*Input data*:
────────────────
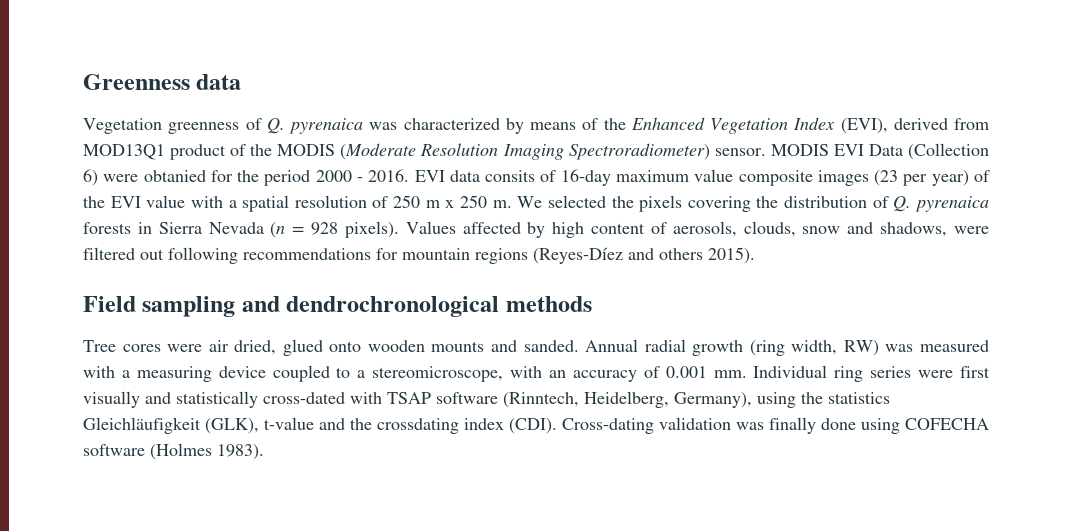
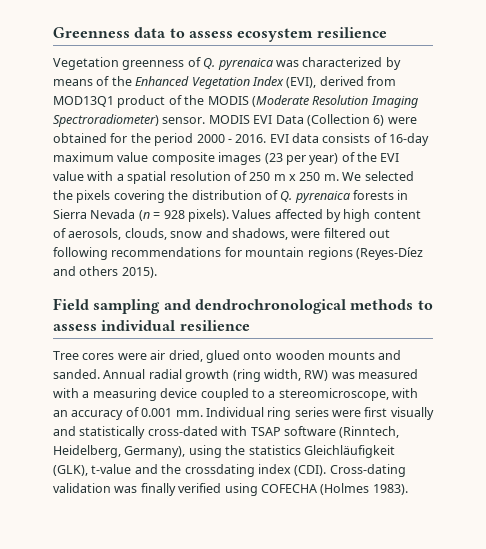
- Greenness data
+ Greenness data to assess ecosystem resilience
- MODIS EVI Data (Collection 6) were obtanied for the period 2000 - 2016.
+ MODIS EVI Data (Collection 6) were obtained for the period 2000 - 2016.
- EVI data consits of 16-day maximum value composite images (23 per year) of the EVI value with a spatial resolution of 250 m x 250 m.
+ EVI data consists of 16-day maximum value composite images (23 per year) of the EVI value with a spatial resolution of 250 m x 250 m.
- Field sampling and dendrochronological methods
+ Field sampling and dendrochronological methods to assess individual resilience
- Cross-dating validation was finally done using COFECHA software (Holmes 1983).
+ Cross-dating validation was finally verified using COFECHA (Holmes 1983).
────────────────
*Exercise goal*:
Omit the pictures, then retype the remaining material without a single change.

*Task response*:
- Greenness data
+ Greenness data to assess ecosystem resilience
- MODIS EVI Data (Collection 6) were obtanied for the period 2000 - 2016.
+ MODIS EVI Data (Collection 6) were obtained for the period 2000 - 2016.
- EVI data consits of 16-day maximum value composite images (23 per year) of the EVI value with a spatial resolution of 250 m x 250 m.
+ EVI data consists of 16-day maximum value composite images (23 per year) of the EVI value with a spatial resolution of 250 m x 250 m.
- Field sampling and dendrochronological methods
+ Field sampling and dendrochronological methods to assess individual resilience
- Cross-dating validation was finally done using COFECHA software (Holmes 1983).
+ Cross-dating validation was finally verified using COFECHA (Holmes 1983).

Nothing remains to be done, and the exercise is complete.